**Work item:** When the line containing "text: grass ->" is found in the data below, copy it and each line after it through the line containing "html: <div>e imagen", exactly and with no others.

**Supplied records:**

····················

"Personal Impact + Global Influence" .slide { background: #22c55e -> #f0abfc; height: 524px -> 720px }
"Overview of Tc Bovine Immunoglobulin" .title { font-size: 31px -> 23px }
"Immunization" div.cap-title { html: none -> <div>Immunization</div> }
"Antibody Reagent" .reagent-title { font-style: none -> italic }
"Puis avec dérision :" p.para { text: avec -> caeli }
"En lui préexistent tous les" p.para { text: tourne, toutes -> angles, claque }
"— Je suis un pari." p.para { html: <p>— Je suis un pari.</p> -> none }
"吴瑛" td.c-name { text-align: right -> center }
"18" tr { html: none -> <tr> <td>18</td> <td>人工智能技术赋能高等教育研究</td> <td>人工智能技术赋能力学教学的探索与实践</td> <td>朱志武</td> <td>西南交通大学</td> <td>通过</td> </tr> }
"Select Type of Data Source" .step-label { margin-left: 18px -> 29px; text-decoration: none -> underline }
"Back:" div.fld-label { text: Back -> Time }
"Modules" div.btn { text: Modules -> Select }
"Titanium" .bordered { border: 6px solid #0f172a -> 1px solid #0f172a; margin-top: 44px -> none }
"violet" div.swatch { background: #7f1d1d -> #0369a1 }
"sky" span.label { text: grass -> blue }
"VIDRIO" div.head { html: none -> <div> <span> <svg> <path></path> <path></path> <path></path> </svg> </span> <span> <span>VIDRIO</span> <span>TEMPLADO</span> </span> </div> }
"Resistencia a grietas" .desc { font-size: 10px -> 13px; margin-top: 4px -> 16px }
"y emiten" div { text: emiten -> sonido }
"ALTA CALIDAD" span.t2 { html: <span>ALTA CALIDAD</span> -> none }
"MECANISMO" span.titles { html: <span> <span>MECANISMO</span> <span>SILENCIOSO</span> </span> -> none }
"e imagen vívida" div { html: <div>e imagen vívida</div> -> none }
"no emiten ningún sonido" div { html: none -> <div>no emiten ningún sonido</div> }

····················

**Solution to this problem:**
"sky" span.label { text: grass -> blue }
"VIDRIO" div.head { html: none -> <div> <span> <svg> <path></path> <path></path> <path></path> </svg> </span> <span> <span>VIDRIO</span> <span>TEMPLADO</span> </span> </div> }
"Resistencia a grietas" .desc { font-size: 10px -> 13px; margin-top: 4px -> 16px }
"y emiten" div { text: emiten -> sonido }
"ALTA CALIDAD" span.t2 { html: <span>ALTA CALIDAD</span> -> none }
"MECANISMO" span.titles { html: <span> <span>MECANISMO</span> <span>SILENCIOSO</span> </span> -> none }
"e imagen vívida" div { html: <div>e imagen vívida</div> -> none }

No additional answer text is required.